Sì dirà che niente c’entra con questo, che trattasi di una generica promessa fatta in campagna elettorale senza obblighi contrattuali. E però, a domanda, il presidente del Comitato spiega: «Dopo la vittoria elettorale Salvini è stato troppo impegnato, ma abbiamo continui contatti con esponenti della Lega di cui non voglio fare i nomi».
I poligoni privati
C’è poi una terza scadenza che preoccupa la lobby. Riguarda l’emanazione da parte del Viminale del regolamento per i poligoni privati. In Italia ci sono due tipi di strutture in cui si può sparare: quelle «pubbliche» del Tiro a segno nazionale (Tsn), in cui vigono norme di sicurezza molto severe e rigorosi controlli; quelle “private” per le quali si parla da anni di far west normativo. I controlli sono scarsi, in alcuni poligoni viene data la pistola in mano anche a chi non ha la licenza e basta farsi un giro su google per trovare fotografie di campi tiro abborracciati, copertoni di automobili usati come protezione e linee di tiro occupate da cecchini improvvisati che impugano M16, AR15 e altri fucili di uso militare. È dal 2010 che il ministero deve scrivere un regolamento ad hoc ma, a causa delle pressioni della lobby, non lo ha mai fatto.
Nel marzo del 2017 gli uffici del ministero, allora retto da Marco Minniti, hanno finalmente prodotto una bozza di decreto che però ha mandato su tutte le furie il Comitato D-477 e le altre associazioni che sono riuscite, con la nuova legislatura, a bloccarla.

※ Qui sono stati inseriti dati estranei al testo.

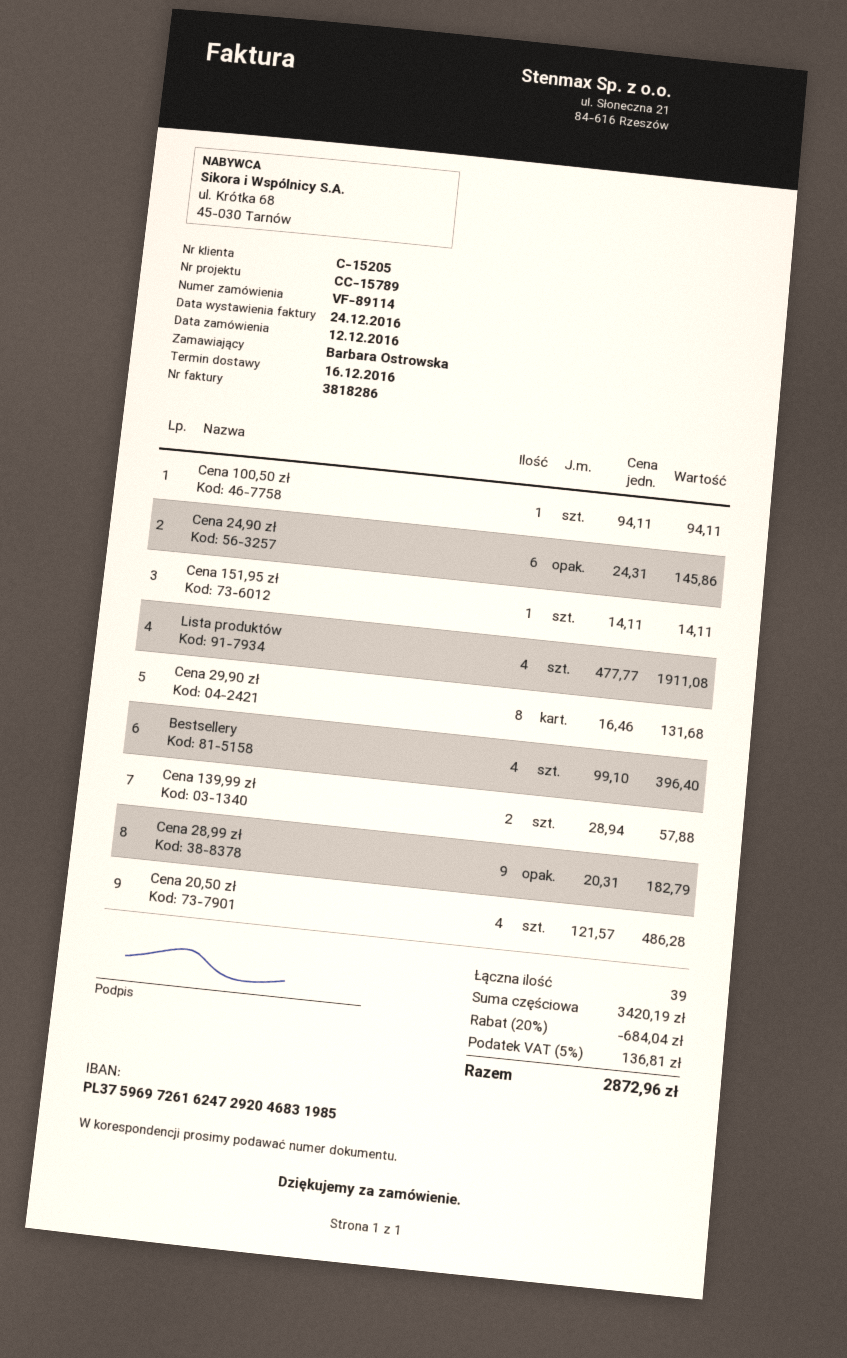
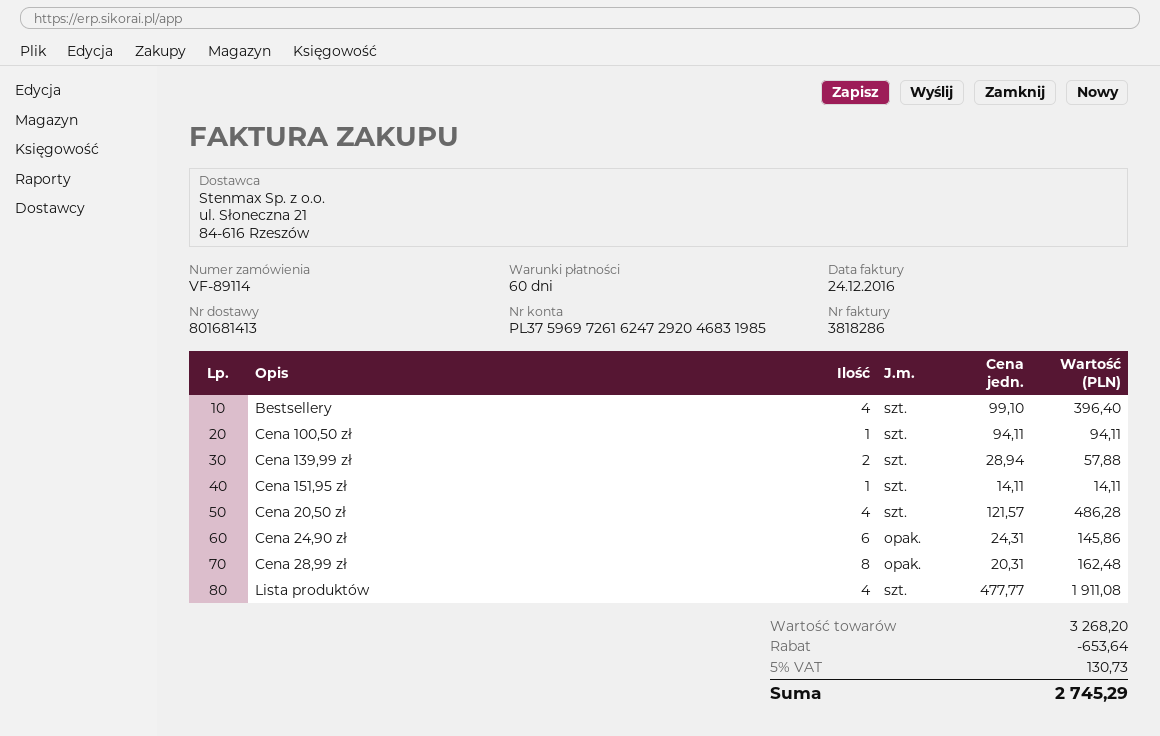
Cena 29,90 zł: 8 x 16.46 = 131.68 -> none
Cena 28,99 zł: 9 x 20.31 = 182.79 -> 8 x 20.31 = 162.48
subtotal: 3420.19 -> 3268.20
discount: 684.04 -> 653.64
tax: 5% = 136.81 -> 5% = 130.73
total: 2872.96 -> 2745.29

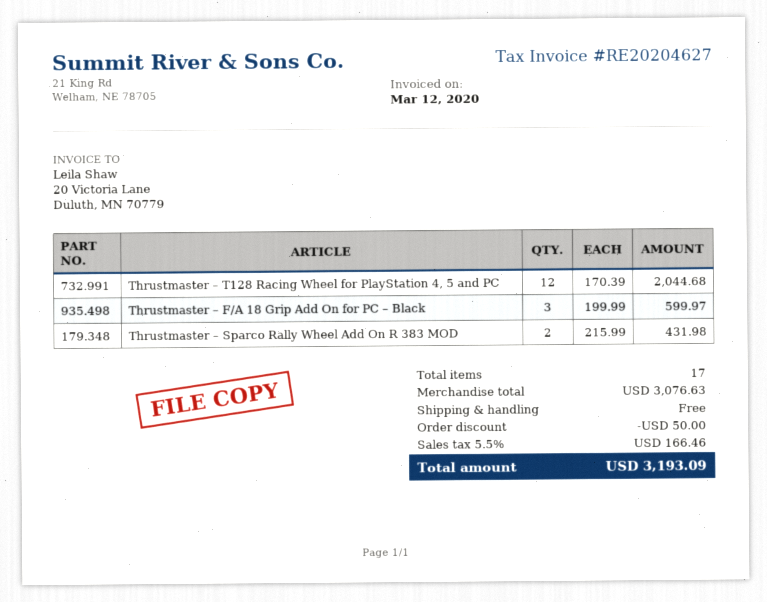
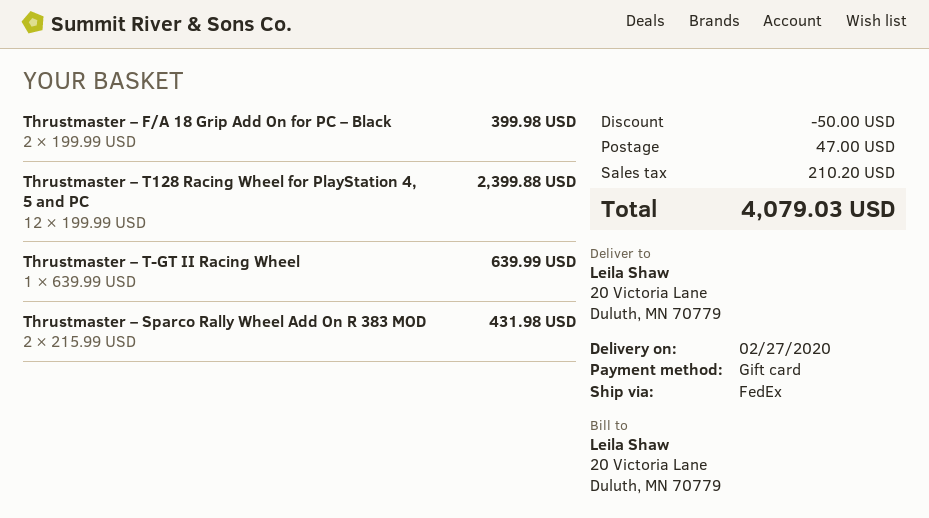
Thrustmaster – T128 Racing Wheel for PlayStation 4, 5 and PC: 12 x 170.39 = 2044.68 -> 12 x 199.99 = 2399.88
Thrustmaster – F/A 18 Grip Add On for PC – Black: 3 x 199.99 = 599.97 -> 2 x 199.99 = 399.98
Thrustmaster – T-GT II Racing Wheel: none -> 1 x 639.99 = 639.99
shipping: 0.00 -> 47.00
tax: 166.46 -> 210.20
total: 3193.09 -> 4079.03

A mandare all’aria lo schema di regolamento del 2017, una interrogazione parlamentare presentata dalla senatrice leghista Anna Bonfrisco, che ha chiesto al ministro dell’Interno (allora uscente) «di porre la massima attenzione ai possibili effetti sull’occupazione, diretta ed indiretta, che deriverebbero dall’introduzione di nuove regole in un settore che, in tanti anni di attività ha sempre funzionato senza creare particolari problemi per la sicurezza e per l’incolumità dei cittadini». Con la bozza ferma in Parlamento, il settore continuerà a macinare milioni di euro. Grazie a una legge del 1931.